_WORK INSTRUCTION_
Without the pictures, write the listing out again exactly as it appears.

_DATASET EXCERPTS_
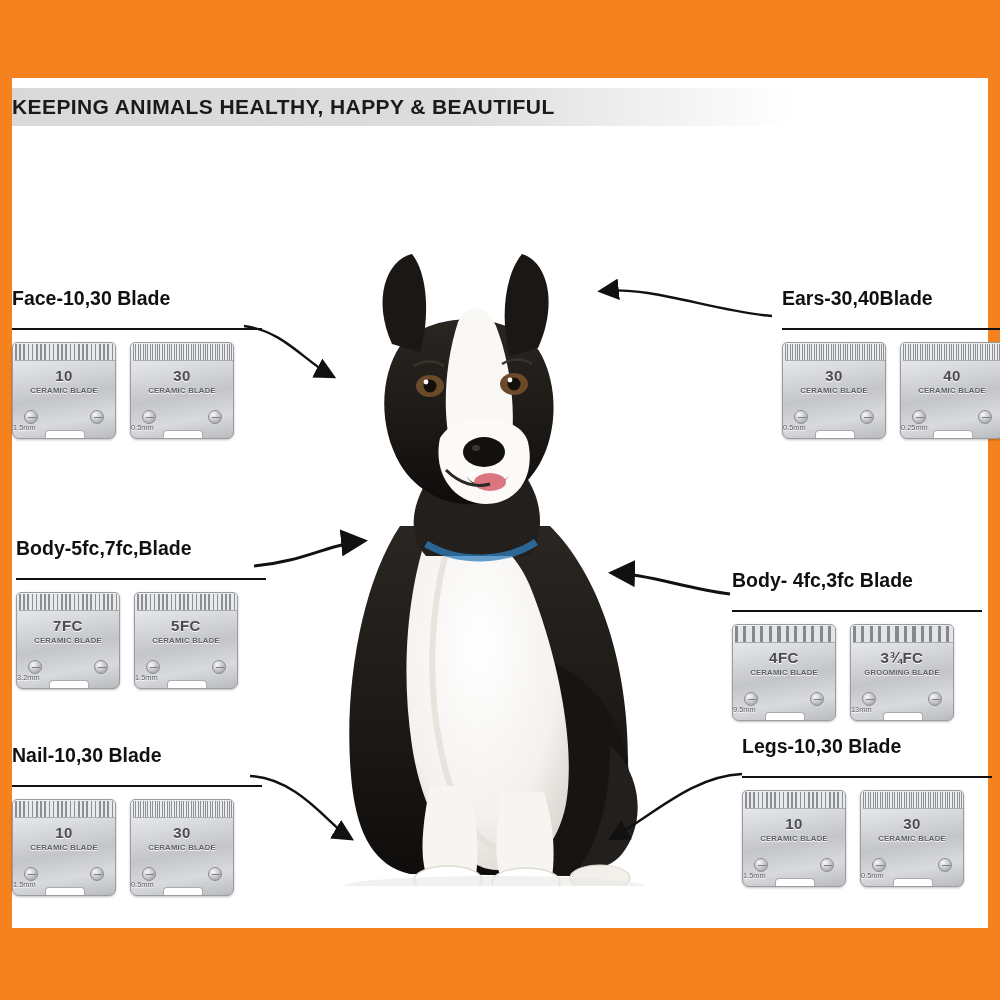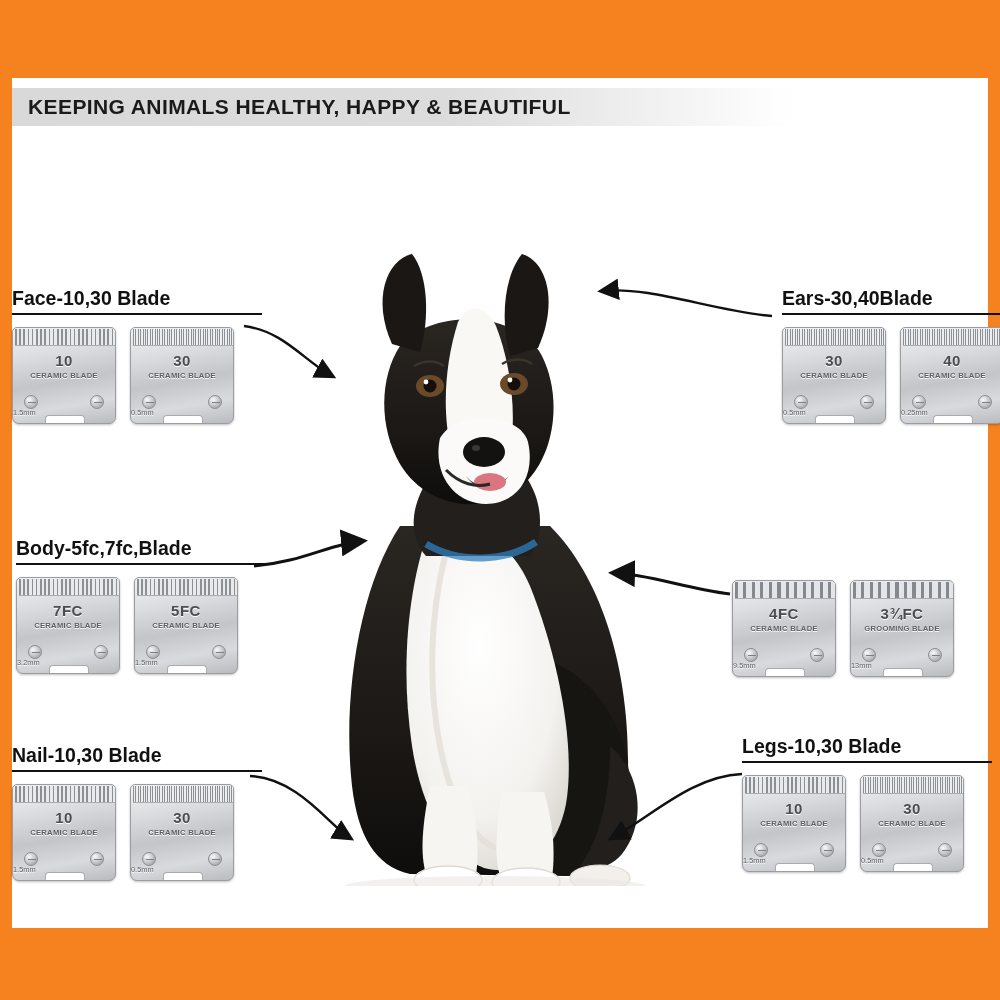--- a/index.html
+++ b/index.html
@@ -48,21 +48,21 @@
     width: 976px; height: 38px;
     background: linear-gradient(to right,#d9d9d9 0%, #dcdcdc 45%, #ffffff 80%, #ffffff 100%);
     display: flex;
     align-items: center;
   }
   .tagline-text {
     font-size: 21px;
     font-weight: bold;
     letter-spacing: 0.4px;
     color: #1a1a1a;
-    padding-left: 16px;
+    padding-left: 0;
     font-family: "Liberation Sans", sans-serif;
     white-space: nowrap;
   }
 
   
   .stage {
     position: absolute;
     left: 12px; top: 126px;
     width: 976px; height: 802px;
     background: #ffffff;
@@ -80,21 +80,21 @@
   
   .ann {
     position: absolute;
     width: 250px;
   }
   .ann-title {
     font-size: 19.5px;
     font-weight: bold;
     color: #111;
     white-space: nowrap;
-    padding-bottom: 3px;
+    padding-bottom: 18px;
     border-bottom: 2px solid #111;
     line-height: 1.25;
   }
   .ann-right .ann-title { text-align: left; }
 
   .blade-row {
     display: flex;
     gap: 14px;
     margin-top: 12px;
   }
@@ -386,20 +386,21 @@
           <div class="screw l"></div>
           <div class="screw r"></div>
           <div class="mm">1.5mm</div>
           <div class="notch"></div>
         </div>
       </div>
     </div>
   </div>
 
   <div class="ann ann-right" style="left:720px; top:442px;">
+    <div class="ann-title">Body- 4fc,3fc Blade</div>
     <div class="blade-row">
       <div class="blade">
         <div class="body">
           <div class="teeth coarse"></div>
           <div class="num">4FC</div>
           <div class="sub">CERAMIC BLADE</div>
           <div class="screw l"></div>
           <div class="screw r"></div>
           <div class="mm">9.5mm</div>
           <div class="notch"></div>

_RESPONSE_
--- a/index.html
+++ b/index.html
@@ -48,21 +48,21 @@
     width: 976px; height: 38px;
     background: linear-gradient(to right,#d9d9d9 0%, #dcdcdc 45%, #ffffff 80%, #ffffff 100%);
     display: flex;
     align-items: center;
   }
   .tagline-text {
     font-size: 21px;
     font-weight: bold;
     letter-spacing: 0.4px;
     color: #1a1a1a;
-    padding-left: 16px;
+    padding-left: 0;
     font-family: "Liberation Sans", sans-serif;
     white-space: nowrap;
   }
 
   
   .stage {
     position: absolute;
     left: 12px; top: 126px;
     width: 976px; height: 802px;
     background: #ffffff;
@@ -80,21 +80,21 @@
   
   .ann {
     position: absolute;
     width: 250px;
   }
   .ann-title {
     font-size: 19.5px;
     font-weight: bold;
     color: #111;
     white-space: nowrap;
-    padding-bottom: 3px;
+    padding-bottom: 18px;
     border-bottom: 2px solid #111;
     line-height: 1.25;
   }
   .ann-right .ann-title { text-align: left; }
 
   .blade-row {
     display: flex;
     gap: 14px;
     margin-top: 12px;
   }
@@ -386,20 +386,21 @@
           <div class="screw l"></div>
           <div class="screw r"></div>
           <div class="mm">1.5mm</div>
           <div class="notch"></div>
         </div>
       </div>
     </div>
   </div>
 
   <div class="ann ann-right" style="left:720px; top:442px;">
+    <div class="ann-title">Body- 4fc,3fc Blade</div>
     <div class="blade-row">
       <div class="blade">
         <div class="body">
           <div class="teeth coarse"></div>
           <div class="num">4FC</div>
           <div class="sub">CERAMIC BLADE</div>
           <div class="screw l"></div>
           <div class="screw r"></div>
           <div class="mm">9.5mm</div>
           <div class="notch"></div>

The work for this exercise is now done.